* Prompt *
Transcribe nothing except the lines below that run from the one with "width:27px; height:27px; border-radius:7px;" to the one with "solid #1b1f23; padding-bottom:0;", ends included, and do not copy any picture.

* Records for this task *
•••

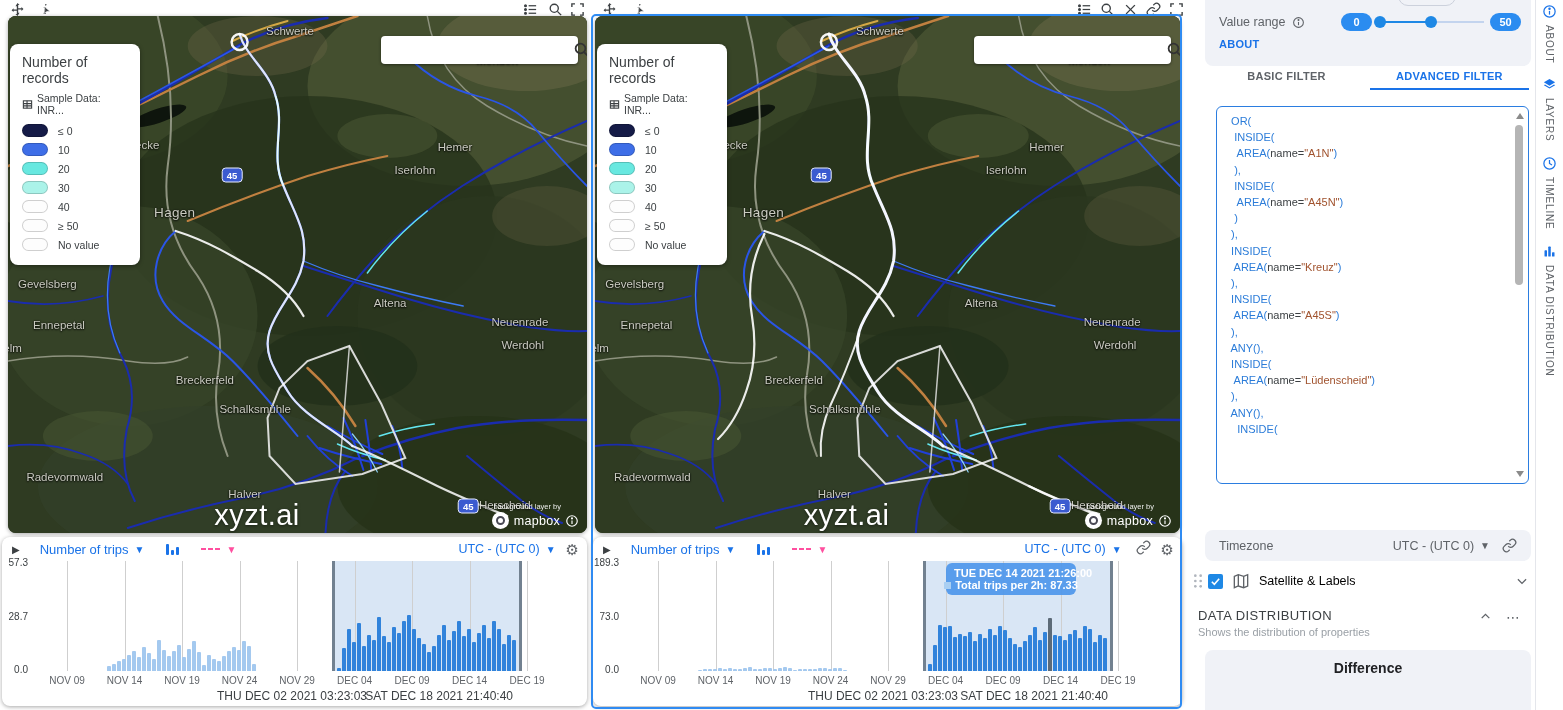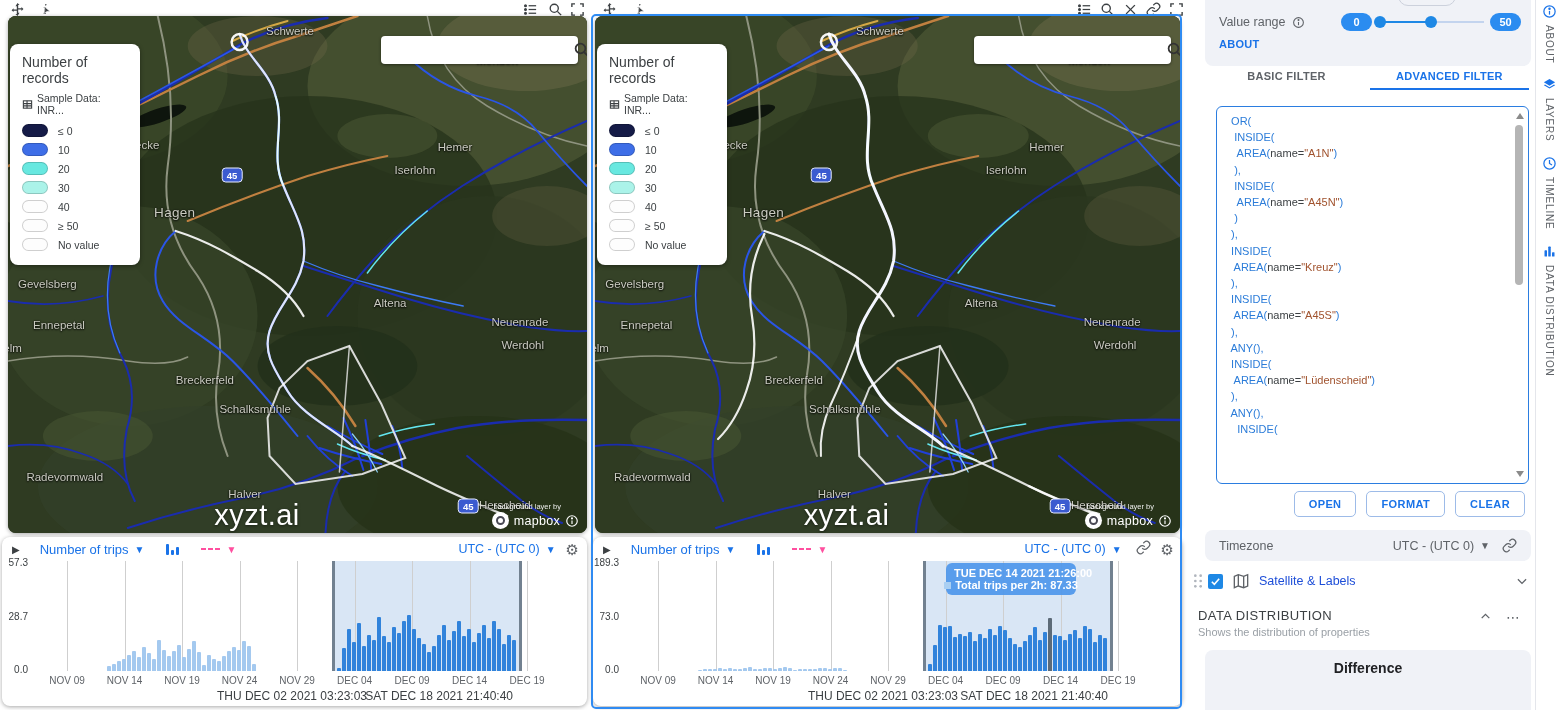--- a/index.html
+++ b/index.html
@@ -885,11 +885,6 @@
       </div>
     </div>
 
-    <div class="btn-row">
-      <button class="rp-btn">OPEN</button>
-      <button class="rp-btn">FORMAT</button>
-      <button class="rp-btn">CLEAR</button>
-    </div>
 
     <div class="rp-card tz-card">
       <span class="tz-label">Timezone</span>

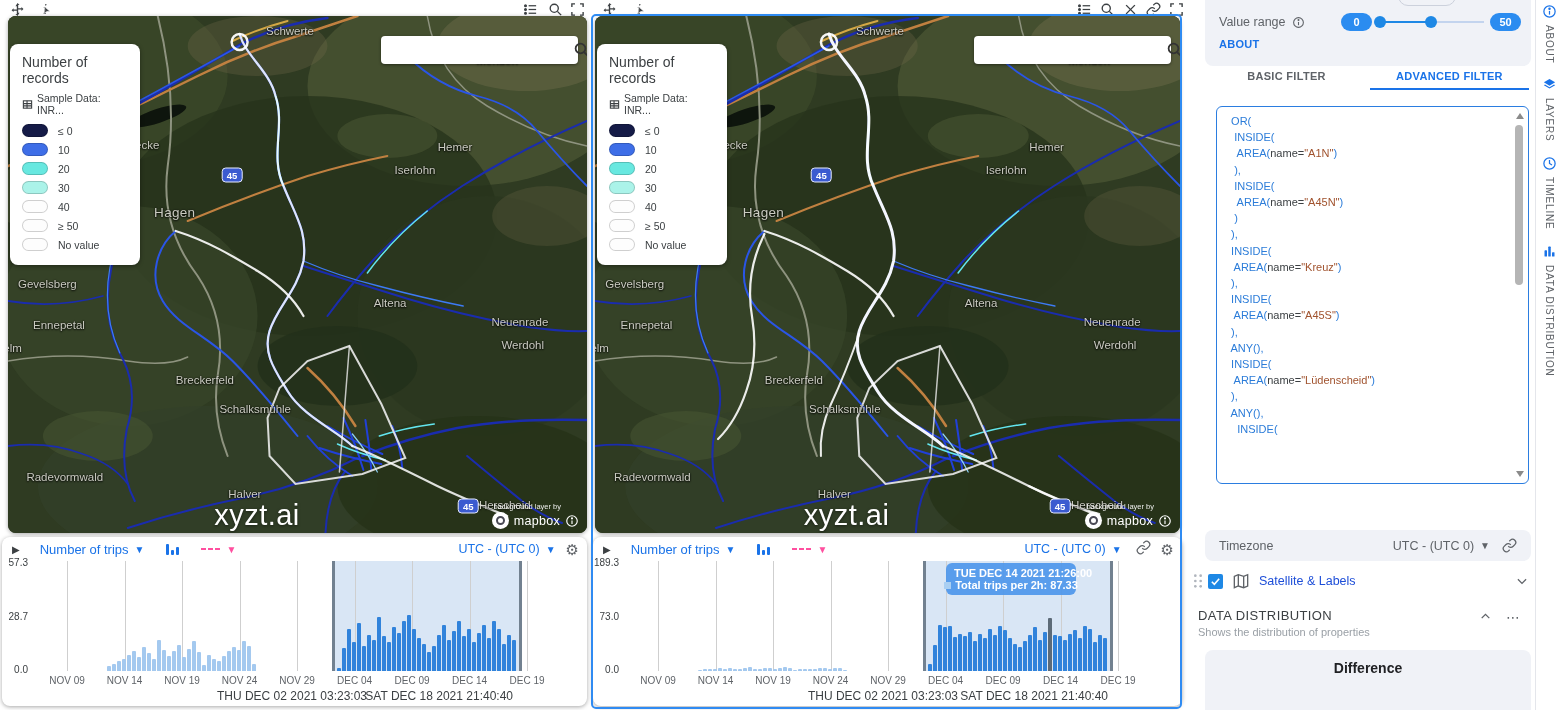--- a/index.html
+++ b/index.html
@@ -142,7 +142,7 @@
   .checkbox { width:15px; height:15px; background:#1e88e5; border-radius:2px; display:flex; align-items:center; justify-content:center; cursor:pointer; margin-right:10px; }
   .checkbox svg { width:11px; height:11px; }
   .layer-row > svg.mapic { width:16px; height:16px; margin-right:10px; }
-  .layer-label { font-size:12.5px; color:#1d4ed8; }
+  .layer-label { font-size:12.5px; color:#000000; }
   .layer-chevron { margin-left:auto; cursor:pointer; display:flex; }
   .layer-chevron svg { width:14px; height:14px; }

•••

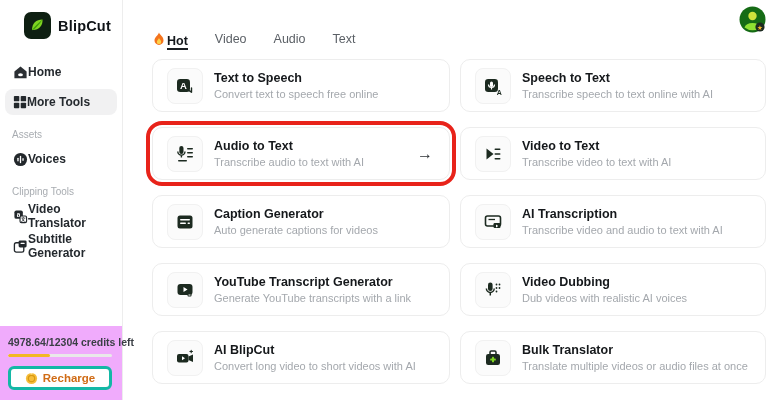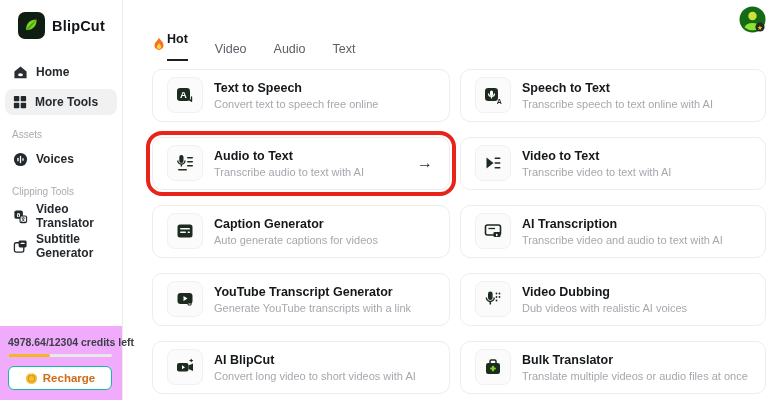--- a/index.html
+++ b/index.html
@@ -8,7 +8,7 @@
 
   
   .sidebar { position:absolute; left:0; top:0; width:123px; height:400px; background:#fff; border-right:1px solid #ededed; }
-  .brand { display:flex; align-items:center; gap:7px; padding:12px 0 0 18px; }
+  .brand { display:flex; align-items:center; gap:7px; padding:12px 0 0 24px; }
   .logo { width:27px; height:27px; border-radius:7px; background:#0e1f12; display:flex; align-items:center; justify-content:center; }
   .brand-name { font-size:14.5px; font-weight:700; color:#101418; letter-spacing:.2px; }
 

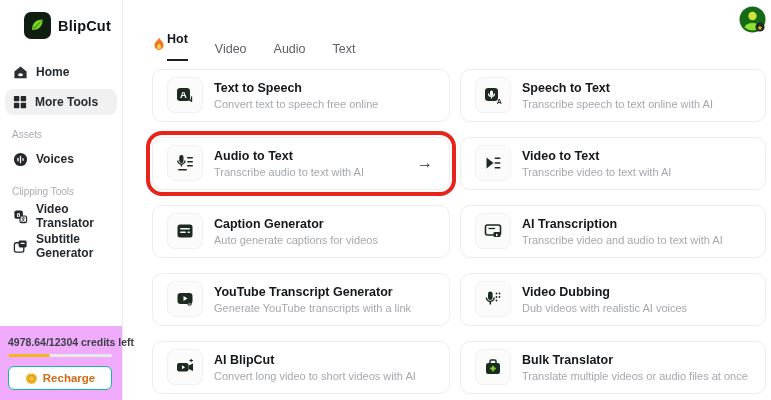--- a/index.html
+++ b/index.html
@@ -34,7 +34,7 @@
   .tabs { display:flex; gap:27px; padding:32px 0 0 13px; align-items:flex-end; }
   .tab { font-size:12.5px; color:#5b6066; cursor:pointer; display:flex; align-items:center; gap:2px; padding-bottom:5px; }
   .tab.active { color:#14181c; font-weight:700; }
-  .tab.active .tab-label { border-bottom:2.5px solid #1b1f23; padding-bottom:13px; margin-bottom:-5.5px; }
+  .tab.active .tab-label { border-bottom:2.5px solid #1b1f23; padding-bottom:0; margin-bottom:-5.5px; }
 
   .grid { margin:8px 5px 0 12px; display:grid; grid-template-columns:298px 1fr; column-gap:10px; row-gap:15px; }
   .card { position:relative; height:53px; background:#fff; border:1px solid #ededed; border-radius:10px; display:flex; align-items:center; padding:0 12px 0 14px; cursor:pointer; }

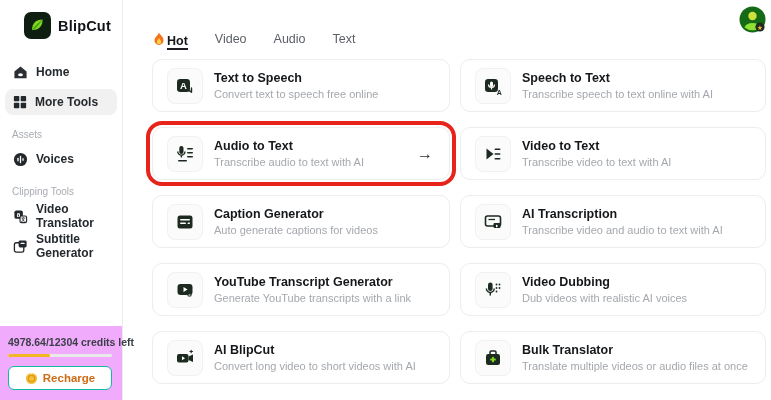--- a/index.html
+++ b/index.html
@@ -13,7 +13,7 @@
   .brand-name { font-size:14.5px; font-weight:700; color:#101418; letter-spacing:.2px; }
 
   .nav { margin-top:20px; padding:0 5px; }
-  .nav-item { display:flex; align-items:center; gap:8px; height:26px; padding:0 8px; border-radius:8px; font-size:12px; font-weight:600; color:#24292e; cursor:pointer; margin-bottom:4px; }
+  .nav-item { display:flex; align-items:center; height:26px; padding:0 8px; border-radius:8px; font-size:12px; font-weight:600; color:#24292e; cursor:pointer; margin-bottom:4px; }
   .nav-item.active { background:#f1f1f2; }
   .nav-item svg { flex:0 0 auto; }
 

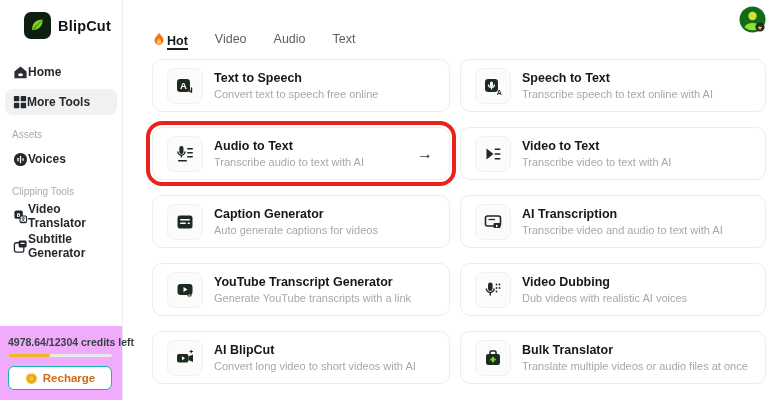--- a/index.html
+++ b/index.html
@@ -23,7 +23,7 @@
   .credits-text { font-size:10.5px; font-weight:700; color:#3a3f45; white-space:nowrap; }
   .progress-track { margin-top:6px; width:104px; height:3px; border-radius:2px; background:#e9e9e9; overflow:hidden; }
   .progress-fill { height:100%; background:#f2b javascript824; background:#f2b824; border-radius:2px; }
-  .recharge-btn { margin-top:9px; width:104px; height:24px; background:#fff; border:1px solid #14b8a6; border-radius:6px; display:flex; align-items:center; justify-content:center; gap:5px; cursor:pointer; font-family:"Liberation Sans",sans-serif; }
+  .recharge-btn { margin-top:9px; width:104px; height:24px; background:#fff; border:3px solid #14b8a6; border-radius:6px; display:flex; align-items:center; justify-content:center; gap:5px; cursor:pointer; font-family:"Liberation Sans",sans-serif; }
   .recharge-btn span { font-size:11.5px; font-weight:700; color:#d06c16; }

•••

* Task output *
   .logo { width:27px; height:27px; border-radius:7px; background:#0e1f12; display:flex; align-items:center; justify-content:center; }
   .brand-name { font-size:14.5px; font-weight:700; color:#101418; letter-spacing:.2px; }
 

--- a/index.html
+++ b/index.html
@@ -34,7 +34,7 @@
   .tabs { display:flex; gap:27px; padding:32px 0 0 13px; align-items:flex-end; }
   .tab { font-size:12.5px; color:#5b6066; cursor:pointer; display:flex; align-items:center; gap:2px; padding-bottom:5px; }
   .tab.active { color:#14181c; font-weight:700; }
-  .tab.active .tab-label { border-bottom:2.5px solid #1b1f23; padding-bottom:13px; margin-bottom:-5.5px; }
+  .tab.active .tab-label { border-bottom:2.5px solid #1b1f23; padding-bottom:0; margin-bottom:-5.5px; }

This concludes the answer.